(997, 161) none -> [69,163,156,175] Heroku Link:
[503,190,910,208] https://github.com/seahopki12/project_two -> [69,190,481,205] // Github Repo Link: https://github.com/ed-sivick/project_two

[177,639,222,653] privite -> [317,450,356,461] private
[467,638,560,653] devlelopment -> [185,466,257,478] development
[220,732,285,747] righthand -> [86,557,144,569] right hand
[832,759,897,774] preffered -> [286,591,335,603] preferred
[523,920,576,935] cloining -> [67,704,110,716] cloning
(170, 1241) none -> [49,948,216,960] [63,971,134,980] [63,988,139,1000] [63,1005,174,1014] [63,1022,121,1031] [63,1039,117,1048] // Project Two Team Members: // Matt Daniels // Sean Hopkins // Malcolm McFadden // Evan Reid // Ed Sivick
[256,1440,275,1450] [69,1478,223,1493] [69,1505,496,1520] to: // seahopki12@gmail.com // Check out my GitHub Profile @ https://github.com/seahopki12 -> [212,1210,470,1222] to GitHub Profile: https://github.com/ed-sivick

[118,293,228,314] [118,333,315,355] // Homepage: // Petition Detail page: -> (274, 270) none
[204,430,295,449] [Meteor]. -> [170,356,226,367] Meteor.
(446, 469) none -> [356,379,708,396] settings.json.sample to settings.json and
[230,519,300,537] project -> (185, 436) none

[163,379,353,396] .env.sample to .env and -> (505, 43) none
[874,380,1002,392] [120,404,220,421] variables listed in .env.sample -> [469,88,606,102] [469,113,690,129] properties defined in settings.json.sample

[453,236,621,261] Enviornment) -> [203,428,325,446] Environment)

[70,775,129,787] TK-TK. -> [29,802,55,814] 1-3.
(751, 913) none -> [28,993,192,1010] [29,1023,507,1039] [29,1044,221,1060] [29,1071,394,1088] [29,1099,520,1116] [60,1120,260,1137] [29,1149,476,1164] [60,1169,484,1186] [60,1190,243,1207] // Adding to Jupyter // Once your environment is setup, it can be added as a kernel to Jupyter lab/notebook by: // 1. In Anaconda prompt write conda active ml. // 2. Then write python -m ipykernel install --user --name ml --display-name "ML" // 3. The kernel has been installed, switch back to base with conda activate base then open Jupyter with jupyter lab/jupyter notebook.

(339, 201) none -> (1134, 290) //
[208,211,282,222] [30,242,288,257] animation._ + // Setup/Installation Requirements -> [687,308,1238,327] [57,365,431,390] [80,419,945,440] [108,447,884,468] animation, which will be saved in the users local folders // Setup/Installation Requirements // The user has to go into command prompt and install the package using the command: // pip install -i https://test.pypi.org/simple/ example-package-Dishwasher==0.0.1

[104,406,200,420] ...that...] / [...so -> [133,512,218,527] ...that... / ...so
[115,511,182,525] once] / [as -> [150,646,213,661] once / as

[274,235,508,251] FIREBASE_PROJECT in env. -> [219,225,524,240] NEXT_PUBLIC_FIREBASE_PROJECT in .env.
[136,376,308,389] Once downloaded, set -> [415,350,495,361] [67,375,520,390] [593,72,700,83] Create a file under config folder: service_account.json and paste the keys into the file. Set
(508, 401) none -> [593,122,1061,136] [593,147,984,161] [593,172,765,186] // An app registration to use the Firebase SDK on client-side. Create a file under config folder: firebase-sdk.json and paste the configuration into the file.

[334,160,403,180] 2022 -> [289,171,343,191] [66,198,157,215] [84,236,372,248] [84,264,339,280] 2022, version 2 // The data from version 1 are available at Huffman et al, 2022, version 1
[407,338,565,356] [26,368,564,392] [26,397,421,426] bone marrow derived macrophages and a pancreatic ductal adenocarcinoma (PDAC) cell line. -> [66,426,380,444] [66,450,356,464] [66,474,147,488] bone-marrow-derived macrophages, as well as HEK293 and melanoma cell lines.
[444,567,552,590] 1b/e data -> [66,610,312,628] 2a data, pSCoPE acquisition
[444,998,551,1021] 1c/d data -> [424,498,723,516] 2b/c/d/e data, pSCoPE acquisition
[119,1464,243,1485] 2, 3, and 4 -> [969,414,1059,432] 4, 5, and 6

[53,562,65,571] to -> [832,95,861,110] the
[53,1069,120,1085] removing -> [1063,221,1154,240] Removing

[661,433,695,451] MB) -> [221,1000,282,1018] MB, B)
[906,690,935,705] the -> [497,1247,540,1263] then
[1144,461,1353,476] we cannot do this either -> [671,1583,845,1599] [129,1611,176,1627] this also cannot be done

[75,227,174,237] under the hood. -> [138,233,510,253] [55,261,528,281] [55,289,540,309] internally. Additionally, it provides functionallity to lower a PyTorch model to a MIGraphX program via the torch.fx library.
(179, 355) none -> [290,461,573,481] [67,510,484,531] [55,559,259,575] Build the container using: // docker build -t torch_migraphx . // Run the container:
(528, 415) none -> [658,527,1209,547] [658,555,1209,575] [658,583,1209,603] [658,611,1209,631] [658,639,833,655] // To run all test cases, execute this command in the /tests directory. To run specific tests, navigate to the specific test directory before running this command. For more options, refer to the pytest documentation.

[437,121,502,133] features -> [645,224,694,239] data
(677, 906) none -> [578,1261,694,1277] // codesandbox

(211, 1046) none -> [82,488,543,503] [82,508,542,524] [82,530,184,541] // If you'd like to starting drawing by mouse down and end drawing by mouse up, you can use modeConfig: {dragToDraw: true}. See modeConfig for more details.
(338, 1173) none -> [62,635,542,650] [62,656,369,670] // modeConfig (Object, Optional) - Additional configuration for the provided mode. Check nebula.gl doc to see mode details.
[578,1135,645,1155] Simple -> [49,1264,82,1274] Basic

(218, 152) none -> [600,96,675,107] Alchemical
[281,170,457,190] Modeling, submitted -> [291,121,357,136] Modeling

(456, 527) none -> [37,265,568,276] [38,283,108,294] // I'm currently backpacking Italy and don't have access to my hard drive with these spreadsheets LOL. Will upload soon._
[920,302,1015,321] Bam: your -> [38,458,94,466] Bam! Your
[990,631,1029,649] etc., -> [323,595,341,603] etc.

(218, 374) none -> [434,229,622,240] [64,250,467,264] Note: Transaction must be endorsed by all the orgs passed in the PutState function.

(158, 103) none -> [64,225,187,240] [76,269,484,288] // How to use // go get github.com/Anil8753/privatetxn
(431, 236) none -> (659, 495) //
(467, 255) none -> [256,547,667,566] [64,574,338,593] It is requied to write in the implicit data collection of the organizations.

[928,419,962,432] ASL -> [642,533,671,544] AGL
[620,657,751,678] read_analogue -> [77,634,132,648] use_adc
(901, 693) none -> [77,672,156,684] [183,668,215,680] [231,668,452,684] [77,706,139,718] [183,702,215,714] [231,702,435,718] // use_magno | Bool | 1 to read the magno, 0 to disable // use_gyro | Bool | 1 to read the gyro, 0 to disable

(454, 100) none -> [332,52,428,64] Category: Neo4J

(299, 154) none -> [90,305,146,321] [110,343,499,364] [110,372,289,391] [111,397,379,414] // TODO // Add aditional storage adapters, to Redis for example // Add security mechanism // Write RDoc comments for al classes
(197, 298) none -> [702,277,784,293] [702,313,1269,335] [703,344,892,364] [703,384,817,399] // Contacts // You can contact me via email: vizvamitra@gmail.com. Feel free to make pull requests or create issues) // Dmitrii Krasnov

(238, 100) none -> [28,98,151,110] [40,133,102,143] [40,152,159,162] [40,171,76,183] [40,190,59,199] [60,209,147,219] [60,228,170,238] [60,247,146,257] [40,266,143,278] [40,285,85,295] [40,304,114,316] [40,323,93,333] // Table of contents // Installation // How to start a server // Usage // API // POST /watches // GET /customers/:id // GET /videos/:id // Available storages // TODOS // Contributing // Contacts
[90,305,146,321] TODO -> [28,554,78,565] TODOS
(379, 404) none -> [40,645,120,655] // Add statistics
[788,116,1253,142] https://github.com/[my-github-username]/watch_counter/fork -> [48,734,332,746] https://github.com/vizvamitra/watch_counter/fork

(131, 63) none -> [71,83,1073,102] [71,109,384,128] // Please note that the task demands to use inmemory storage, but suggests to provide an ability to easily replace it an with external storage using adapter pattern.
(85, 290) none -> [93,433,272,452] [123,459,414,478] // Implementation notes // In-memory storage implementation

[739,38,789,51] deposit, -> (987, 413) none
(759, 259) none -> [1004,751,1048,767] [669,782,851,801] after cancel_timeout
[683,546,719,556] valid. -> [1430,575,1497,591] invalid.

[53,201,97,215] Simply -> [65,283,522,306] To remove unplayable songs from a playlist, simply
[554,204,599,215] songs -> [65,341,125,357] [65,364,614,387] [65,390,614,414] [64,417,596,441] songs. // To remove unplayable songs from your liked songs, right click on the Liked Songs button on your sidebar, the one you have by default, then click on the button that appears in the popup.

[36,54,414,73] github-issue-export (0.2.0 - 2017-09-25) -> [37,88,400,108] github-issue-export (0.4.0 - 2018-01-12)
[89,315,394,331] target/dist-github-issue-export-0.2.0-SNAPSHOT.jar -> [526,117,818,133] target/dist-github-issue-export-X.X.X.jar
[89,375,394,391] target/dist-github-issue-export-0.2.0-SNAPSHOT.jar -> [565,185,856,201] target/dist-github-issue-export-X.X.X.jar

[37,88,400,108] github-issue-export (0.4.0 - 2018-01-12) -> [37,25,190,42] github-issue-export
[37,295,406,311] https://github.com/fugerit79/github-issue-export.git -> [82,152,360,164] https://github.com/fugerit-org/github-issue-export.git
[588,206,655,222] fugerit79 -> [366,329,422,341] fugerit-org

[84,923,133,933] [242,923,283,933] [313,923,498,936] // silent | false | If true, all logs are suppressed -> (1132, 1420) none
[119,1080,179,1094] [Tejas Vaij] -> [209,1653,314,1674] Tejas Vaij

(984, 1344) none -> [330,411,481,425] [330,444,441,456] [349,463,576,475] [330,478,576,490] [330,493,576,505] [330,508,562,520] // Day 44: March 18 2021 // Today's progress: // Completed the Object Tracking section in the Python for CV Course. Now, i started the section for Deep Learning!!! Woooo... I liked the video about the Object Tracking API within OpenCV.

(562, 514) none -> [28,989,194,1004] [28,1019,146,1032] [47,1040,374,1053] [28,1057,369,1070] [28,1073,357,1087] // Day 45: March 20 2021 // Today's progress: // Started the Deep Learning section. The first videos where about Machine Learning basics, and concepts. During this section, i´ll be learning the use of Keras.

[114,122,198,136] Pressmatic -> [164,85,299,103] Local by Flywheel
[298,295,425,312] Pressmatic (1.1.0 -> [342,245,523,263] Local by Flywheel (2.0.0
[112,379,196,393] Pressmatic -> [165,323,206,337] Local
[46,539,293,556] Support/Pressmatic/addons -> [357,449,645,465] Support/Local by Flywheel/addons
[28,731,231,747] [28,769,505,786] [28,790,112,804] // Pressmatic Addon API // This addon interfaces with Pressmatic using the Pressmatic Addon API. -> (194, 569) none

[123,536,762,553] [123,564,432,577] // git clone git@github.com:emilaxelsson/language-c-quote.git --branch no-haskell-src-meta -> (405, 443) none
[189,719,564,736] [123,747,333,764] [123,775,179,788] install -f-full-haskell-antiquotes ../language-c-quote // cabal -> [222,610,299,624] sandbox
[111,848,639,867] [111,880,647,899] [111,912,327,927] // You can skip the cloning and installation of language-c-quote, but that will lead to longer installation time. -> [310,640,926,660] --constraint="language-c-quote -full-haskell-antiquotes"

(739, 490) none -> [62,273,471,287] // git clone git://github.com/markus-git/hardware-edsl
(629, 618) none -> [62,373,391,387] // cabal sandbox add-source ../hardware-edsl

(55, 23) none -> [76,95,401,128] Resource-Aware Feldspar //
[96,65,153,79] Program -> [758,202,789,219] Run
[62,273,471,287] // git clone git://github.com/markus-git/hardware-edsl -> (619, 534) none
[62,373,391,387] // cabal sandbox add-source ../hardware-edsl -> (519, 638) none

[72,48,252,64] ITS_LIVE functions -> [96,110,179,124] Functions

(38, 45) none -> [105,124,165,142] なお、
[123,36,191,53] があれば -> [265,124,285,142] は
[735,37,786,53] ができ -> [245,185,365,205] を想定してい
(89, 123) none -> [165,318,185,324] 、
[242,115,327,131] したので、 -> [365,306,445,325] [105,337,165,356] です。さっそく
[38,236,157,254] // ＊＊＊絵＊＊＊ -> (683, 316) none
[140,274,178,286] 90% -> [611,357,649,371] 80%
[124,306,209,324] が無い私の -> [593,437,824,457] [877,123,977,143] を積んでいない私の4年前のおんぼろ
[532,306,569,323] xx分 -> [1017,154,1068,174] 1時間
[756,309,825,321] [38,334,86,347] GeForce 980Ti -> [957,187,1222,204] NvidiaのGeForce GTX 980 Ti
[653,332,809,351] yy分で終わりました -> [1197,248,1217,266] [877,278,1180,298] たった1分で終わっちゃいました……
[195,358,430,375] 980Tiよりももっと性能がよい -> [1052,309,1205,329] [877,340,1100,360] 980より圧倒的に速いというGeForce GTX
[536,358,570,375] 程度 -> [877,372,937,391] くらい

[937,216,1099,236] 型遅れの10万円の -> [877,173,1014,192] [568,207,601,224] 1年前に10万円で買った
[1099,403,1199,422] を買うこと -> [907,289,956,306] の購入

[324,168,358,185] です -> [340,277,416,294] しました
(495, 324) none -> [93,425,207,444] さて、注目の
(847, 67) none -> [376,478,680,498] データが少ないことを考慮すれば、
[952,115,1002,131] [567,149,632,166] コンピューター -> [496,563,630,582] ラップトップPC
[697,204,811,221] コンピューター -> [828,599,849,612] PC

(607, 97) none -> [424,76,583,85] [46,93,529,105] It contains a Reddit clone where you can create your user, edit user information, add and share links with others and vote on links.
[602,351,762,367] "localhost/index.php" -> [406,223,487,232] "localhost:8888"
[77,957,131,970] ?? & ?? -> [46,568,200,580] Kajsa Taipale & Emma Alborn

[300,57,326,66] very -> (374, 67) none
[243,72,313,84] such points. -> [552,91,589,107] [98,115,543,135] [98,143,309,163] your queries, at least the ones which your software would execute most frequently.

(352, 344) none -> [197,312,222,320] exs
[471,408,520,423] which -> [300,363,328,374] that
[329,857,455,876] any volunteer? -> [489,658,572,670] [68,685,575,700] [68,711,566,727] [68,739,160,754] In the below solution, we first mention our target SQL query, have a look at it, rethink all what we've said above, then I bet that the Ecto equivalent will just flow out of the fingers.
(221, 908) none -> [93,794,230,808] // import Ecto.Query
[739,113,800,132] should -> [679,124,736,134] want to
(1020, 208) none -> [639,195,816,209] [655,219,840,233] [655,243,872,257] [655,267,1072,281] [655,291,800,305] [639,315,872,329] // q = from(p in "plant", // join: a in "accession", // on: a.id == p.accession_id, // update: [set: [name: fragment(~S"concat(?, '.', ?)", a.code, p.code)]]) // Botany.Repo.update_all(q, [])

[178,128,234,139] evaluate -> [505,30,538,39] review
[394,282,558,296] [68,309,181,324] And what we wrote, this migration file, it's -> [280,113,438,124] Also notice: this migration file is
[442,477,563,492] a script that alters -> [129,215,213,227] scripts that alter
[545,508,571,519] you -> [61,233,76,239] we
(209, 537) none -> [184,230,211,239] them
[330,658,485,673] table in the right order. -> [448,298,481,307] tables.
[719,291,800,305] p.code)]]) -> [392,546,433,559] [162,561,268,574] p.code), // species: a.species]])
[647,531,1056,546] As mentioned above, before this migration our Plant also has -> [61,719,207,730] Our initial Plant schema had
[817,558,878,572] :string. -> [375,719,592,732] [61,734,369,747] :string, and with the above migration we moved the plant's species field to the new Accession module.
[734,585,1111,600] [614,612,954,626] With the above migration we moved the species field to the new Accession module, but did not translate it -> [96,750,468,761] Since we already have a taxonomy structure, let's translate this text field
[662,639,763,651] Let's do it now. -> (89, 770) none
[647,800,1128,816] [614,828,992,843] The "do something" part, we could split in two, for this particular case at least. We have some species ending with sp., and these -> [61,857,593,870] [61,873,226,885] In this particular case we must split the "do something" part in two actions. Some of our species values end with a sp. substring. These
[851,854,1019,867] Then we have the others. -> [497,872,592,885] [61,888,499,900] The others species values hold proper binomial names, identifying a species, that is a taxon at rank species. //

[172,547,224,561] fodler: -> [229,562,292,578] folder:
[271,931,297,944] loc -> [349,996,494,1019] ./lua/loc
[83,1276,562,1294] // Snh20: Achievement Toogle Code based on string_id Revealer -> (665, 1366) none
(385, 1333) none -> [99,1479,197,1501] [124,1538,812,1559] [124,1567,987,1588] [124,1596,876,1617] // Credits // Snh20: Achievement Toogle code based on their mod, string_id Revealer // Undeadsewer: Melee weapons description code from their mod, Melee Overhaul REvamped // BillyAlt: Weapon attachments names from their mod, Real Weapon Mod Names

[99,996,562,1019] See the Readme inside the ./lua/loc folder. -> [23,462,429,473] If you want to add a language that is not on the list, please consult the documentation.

——————————

## Exercise details
Above are the entries. Output exactly the lines beginning with the line that has "(221, 908) none" and ending with the line that has "[739,113,800,132] should ->".

## Problem solution
(221, 908) none -> [93,794,230,808] // import Ecto.Query
[739,113,800,132] should -> [679,124,736,134] want to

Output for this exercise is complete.